RehabilitationPhysiotherapy includes:

Scar Management

Scars can restrict movement, and look unsightly. Physiotherapy techniques can be used and scar care advice provided to families to reduce acute scarring.

Gait Re-training

Following injuries such as broken bones, amputations, and burns, physiotherapy is necessary to assist people to walk again, and with a good walking pattern. This avoids them developing detrimental walking patterns that might lead to further problems. Sometimes, children with congenital deformities or disability, need assistance to begin walking.

They may never have walked before.

Splinting and Casting

Where joints and skin are contracted, physiotherapy uses various methods to provide a long term stretch to the joint to improve its position. This can even help significant problems such as club-foot, where children are born with their feet turned under.

Good positioning is required following surgery for burns or contractures, or repairing of muscles and bones. It is critical in these situations that the joint is splinted or cast into the right position, and that stretching and strengthening exercises are provided. Education to families is pivotal, as these activities needs to be incorporated into daily life.

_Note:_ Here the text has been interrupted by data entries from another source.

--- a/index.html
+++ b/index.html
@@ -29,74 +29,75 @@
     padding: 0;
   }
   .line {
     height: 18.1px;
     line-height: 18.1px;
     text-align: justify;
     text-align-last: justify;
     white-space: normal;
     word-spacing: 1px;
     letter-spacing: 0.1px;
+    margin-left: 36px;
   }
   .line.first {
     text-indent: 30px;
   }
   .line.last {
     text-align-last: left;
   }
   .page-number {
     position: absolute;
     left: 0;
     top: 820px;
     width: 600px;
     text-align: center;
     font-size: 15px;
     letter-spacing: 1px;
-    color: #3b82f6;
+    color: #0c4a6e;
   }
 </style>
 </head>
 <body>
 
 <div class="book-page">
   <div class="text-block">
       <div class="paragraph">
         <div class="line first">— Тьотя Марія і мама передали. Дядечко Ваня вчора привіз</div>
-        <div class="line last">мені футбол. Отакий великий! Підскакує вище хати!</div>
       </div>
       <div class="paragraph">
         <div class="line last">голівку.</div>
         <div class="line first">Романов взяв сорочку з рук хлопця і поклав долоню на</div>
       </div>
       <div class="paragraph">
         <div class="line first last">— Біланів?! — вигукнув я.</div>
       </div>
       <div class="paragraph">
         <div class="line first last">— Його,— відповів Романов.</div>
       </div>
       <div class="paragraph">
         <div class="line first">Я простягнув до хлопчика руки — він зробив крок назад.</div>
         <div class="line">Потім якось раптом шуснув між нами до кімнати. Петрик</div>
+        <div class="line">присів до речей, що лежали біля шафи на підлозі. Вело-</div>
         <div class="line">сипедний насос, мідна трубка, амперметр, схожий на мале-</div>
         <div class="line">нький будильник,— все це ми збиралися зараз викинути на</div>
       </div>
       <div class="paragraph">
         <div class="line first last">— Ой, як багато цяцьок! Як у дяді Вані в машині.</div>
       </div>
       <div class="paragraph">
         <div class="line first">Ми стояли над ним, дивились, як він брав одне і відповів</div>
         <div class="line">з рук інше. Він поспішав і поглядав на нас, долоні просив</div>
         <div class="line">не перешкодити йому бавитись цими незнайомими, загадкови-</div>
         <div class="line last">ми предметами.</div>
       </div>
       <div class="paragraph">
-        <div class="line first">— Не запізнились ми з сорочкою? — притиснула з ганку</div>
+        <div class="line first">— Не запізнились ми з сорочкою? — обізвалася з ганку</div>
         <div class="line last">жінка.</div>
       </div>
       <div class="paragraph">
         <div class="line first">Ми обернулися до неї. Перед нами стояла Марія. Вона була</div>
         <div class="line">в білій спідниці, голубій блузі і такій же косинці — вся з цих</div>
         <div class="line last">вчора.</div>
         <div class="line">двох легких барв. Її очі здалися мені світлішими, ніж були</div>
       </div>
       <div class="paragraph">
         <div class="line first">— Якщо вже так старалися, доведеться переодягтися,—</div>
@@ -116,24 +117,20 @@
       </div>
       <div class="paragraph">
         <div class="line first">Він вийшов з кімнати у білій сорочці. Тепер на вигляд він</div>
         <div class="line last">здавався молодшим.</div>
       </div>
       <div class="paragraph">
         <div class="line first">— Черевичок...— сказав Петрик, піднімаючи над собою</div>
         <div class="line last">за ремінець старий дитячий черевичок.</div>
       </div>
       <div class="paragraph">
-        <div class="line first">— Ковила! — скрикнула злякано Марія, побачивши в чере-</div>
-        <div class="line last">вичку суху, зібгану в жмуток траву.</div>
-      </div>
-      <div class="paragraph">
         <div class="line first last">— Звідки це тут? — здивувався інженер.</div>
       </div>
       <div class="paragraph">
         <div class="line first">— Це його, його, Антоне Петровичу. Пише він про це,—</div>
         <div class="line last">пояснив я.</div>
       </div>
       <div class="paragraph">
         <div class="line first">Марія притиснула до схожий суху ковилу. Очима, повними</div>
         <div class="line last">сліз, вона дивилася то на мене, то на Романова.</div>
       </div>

Stretching and Strengthening

Muscle stretches and strengthening exercises are taught to children and families to restore or enhance movement, function and independence.

Education

Education is provided to children and families with all treatments and exercises. Explanations are made to parents as to the reasons why this will help their child. This way, therapy can be incorporated at home, and improvements in movement and function will continue to progress, and not regress. Each child and family is treated individually, taking into consideration where and how they live, their priorities and what they want to achieve, and their social situation and needs.

Physiotherapy and Surgery

Physiotherapy both before and after orthopaedic or plastic surgery operations is pivotal in people reaching their best ability. Surgery can even potentially lead to a worse result than beforehand, if not provided with the right advice and activities to be doing afterwards. Sometimes, surgery may not even be required if physiotherapy is started.